The reason for the visit was to celebrate a friendship accord that had been signed between Italy and Libya in 2008. It was an important step in Libya and its leader coming in from the cold.
After the past few days some are having doubts about Italy's new-found friend. Most of the time Gaddafi and Silvio Berlusconi, two great politician-showmen, vied with each other for attention. There was Gaddafi out in Piazza Navona, downing a cappuccino and a gelato before buying a fistful of rings from African street-traders. Berlusconi hosted a dinner and told his guest "if you behave well I'll sing you a song". The Libyan leader left before the dessert, although the dinner went on until three in the morning.

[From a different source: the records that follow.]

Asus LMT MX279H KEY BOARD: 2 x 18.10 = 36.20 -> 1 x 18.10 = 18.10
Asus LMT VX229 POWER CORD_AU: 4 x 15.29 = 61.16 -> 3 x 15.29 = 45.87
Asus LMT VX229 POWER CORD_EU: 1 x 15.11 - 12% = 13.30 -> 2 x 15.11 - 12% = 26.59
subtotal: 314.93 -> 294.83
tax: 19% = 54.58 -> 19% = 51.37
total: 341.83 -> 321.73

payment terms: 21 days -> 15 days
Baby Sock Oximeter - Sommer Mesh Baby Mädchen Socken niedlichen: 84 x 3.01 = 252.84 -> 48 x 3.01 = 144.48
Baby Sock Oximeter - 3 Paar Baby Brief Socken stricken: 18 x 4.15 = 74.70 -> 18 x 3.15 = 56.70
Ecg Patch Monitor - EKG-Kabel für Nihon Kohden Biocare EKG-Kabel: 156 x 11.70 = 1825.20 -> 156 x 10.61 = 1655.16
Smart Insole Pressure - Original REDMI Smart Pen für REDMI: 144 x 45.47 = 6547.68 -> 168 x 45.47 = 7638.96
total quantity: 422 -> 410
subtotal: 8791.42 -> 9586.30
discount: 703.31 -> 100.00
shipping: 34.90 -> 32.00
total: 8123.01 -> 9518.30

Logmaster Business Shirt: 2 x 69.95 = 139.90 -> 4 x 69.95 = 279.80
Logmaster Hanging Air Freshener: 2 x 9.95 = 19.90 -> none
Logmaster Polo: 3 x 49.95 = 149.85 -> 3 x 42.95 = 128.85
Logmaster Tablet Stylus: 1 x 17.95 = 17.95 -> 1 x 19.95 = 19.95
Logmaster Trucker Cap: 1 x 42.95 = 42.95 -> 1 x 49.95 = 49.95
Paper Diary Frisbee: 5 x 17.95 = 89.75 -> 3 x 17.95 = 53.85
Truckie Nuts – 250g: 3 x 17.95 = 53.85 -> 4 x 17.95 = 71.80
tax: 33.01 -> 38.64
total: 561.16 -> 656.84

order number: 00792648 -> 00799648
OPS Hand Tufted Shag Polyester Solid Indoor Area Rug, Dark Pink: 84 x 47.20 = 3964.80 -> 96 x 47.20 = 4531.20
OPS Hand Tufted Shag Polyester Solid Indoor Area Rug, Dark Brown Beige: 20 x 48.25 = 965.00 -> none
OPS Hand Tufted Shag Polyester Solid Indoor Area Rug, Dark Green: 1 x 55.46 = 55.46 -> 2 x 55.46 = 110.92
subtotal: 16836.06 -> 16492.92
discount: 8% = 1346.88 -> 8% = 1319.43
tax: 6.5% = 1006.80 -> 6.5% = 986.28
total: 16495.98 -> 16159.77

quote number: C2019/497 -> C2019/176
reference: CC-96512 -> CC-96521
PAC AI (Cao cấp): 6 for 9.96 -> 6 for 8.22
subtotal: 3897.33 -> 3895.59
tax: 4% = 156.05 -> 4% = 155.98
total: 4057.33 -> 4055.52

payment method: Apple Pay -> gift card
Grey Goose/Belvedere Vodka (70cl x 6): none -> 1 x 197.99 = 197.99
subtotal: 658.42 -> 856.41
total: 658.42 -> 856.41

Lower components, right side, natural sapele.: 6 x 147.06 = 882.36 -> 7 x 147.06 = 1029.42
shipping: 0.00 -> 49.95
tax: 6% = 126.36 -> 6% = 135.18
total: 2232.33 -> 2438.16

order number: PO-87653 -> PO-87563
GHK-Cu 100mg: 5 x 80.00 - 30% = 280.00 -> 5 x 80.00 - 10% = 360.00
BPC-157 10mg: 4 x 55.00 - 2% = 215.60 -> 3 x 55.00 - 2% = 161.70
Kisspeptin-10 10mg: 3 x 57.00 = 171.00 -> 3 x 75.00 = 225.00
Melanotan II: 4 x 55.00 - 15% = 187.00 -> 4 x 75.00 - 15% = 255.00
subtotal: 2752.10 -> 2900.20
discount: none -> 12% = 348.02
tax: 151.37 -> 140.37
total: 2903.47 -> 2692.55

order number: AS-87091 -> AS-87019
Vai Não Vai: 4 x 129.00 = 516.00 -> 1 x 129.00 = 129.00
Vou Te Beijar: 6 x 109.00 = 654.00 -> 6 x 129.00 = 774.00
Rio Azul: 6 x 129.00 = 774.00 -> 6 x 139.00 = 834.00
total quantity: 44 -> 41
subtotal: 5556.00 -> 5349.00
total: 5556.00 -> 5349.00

None of that raised an eyebrow. But a modelling agency was hired to find several hundred young women to sit it on a Gaddafi lecture on Islam. They were paid between 70 and 80 euros to be there. Gaddafi told them "women are more respected in Libya than in the West and the United States". "Islam," he went on, "should be the religion of the whole of Europe". Three of them were apparently persuaded and converted.
Suddenly Italians began taking offence. One politician said that "Europe's Christians should retaliate. Gaddafi should not be allowed to come here and speak to us in this way". Another said this "Islamic drive" should be confined to Libya. Italy's Minister for Equal Opportunities, Mara Carfagna, was unusually silent. The Catholic Church was irritated and embarrassed, wondering whether they would get a crack at a similar audience in Tripoli.
Others felt Italy had been humiliated. Sure it values the commercial opportunities now opening up in Libya. It needs Libya's help in stemming the numbers of immigrants leaving Libya for Europe. But even on this subject the Libyan leader has left red faces. He suggested the European Union pay 5bn euros for his continued help in blocking illegal immigration, in order to, in his words, "avoid a black Europe". The European Commission was decidedly frosty at the suggestion.
The Libyan leader has led Libya for more than 40 years. He's in his late sixties; his radical past conveniently forgotten if not forgiven. But some in Italy now want Berlusconi to shake free from the Libyan embrace.